La palabra blasfemia suena fuerte: quizá sea esa efe o el final en emia, que nunca anuncia nada bueno. La palabra blasfemia suena antigua: de tiempos en que unos pocos decidían lo que todos podían o no podían decir, lo que podían o no podían hacer. La palabra blasfemia viene del latín blasphemia y del griego ídem y todavía significa, según la Academia, “palabra o expresión injuriosas contra alguien o algo sagrado”. La palabra blasfemia suena ajena: no lo es.

La blasfemia es exactamente lo contrario de la libertad de expresión —so capa de respeto por los religiosos. Sus libros sacros proclaman que los que no creemos lo que ellos creen vamos a quemarnos para siempre en sus infiernos, pero lo intolerable es hacer chistes o comentarios sobre su terrorismo: a eso llaman blasfemia. Hay países que hicieron una revolución en, digamos, 1789 y decidieron que la blasfemia se oponía a la libertad de religión y libertad de prensa, y la borraron de sus libros. Hay otros que no la hicieron y ahí está.

España conservó la blasfemia en su Código Penal cuando lo reescribió en 1983, democracia plenaria. Cinco años después las Cortes —con mayoría del PSOE— la eliminaron, pero mantuvieron, entre varios otros “delitos”, el de “ofender los sentimientos de los miembros de una confesión religiosa” haciendo “escarnio de sus dogmas, creencias, ritos o ceremonias”, que resulta muy parecido y sigue en uso: de tanto en tanto los jueces lo aprovechan para perseguir a alguien, desde Javier Krahe o Willy Toledo a la Cofradía del Coño Insumiso.

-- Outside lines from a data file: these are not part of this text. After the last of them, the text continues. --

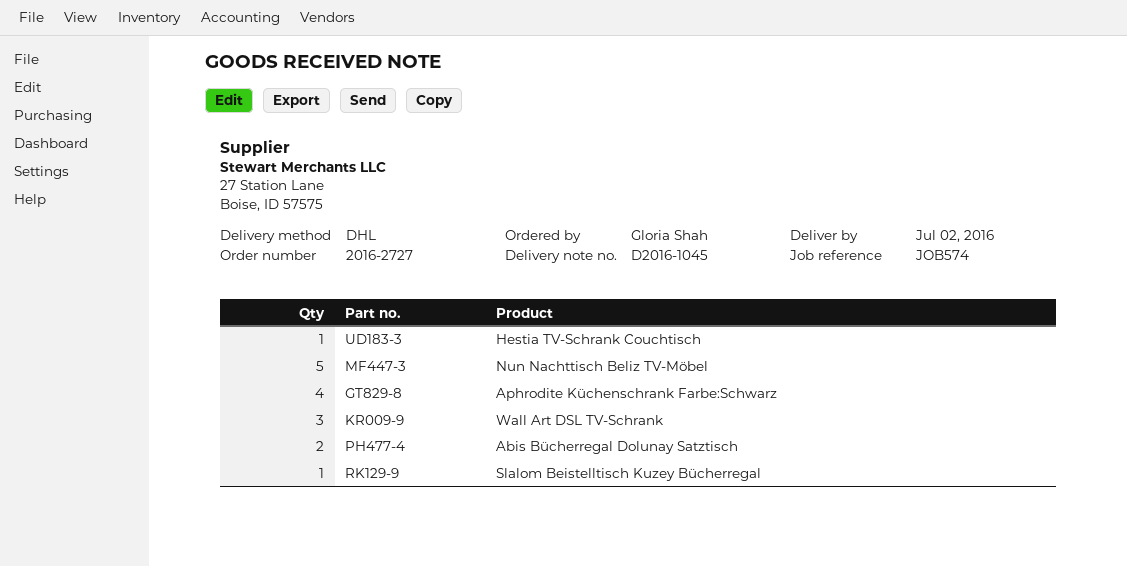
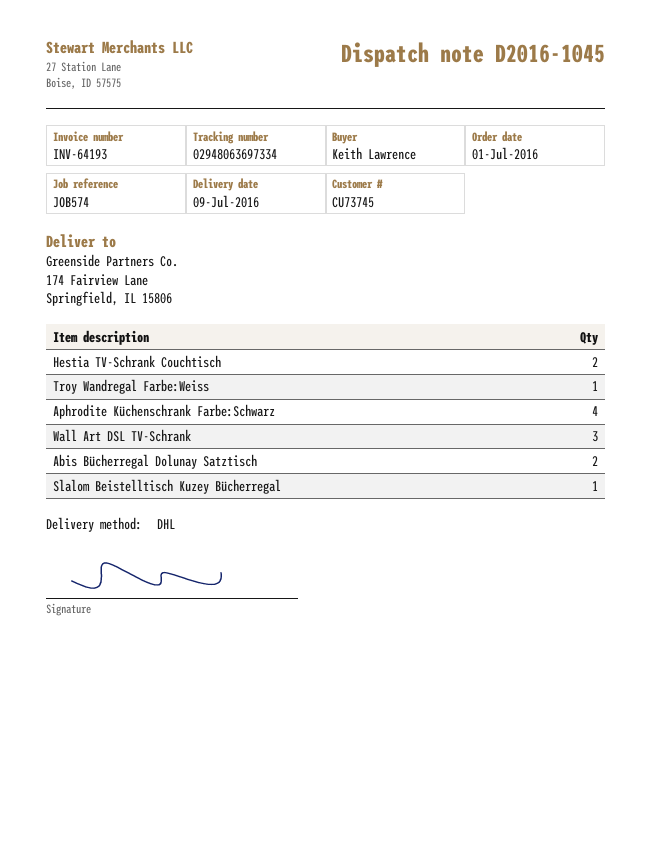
delivery date: 2016-07-02 -> 2016-07-09
ordered by: Gloria Shah -> Keith Lawrence
Hestia TV-Schrank Couchtisch: 1 -> 2
Nun Nachttisch Beliz TV-Möbel: 5 -> none
Troy Wandregal Farbe:Weiss: none -> 1

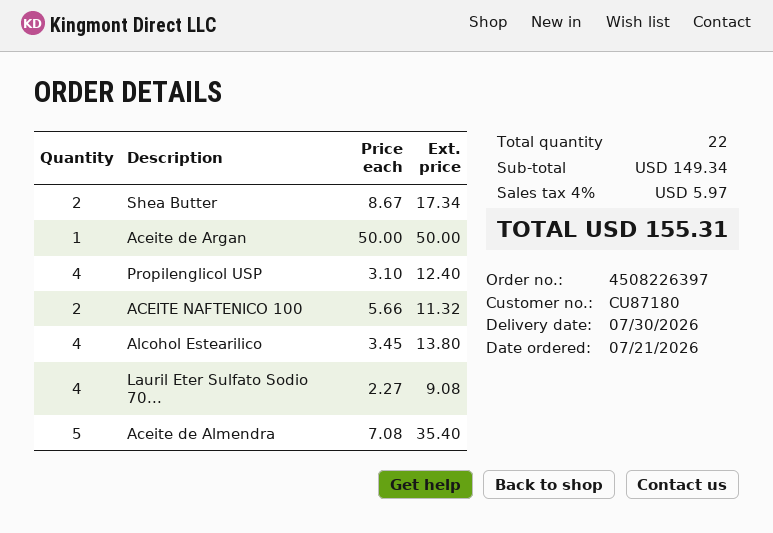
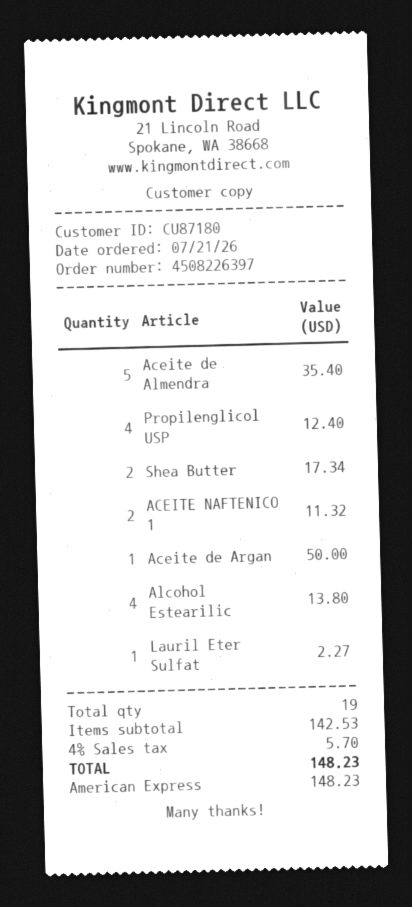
Lauril Eter Sulfato Sodio 70...: 4 for 9.08 -> 1 for 2.27
total quantity: 22 -> 19
subtotal: 149.34 -> 142.53
tax: 4% = 5.97 -> 4% = 5.70
total: 155.31 -> 148.23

O sea que, técnicamente, yo no podría burlarme en estas líneas de cualquiera de los despropósitos que las religiones cuentan —y, sobre todo, de los que cuenta la religión con más poder aquí, la de Roma. No podría reírme de esos cuentos que pretenden que un muchacho nacido de una virgen que lo concibió en coito inmaterial con un espíritu caminó sobre el agua, digamos, o convirtió un pez en muchos peces o resucitó. No podría, pero los riesgos que corro serían tanto menores que los que ofrecen algunos países musulmanes.

Frente a ciertas barbaries solemos escaparnos por la tangente de la supuesta tolerancia: son sus costumbres, hay que respetarlas. El relativismo cultural está bien visto: ¿cómo aplicar nuestras ideas a quienes tienen otras? Y lo apuntala la culpa occidental: no podemos imponer nuestros conceptos a los pueblos que antes oprimimos —y ahora explotamos. Suena convincente, y es un efecto de la falta de convicciones de estos tiempos: no creemos tanto en lo que creemos. La duda, el cuestionamiento permanente de nuestras opiniones es un buen principio, pero debería basarse en ciertos principios. Pamplinas: que nadie puede arrebatarle la vida a otro, por ejemplo, o que nadie tiene más derechos.

Si no, queda aceptar costumbres, leyes: que te maten, digamos, por reírte de un mito. Sucede: Aneeqa Ateeq fue condenada a muerte en Pakistán. Nuestra prensa, tan justamente preocupada por las desigualdades de los géneros, no dice una palabra, y nadie la dice. Me pregunto —siempre me pregunto— si esa condena nos sorprende menos porque ahora, en nuestras sociedades biempensantes, también castigamos esa forma nueva del delito de blasfemia que cometen quienes dicen cositas que van contra los dogmas de estos tiempos. El modelo es el mismo pero no es lo mismo: a ella van a colgarla. Yo creo —en algo hay que creer— que si el mundo no es capaz de organizarse para evitar que un Estado asesine a una mujer por hacer un chiste, el mundo está hecho mierda. Y eso, por desgracia, no es blasfemia: es lo que hay.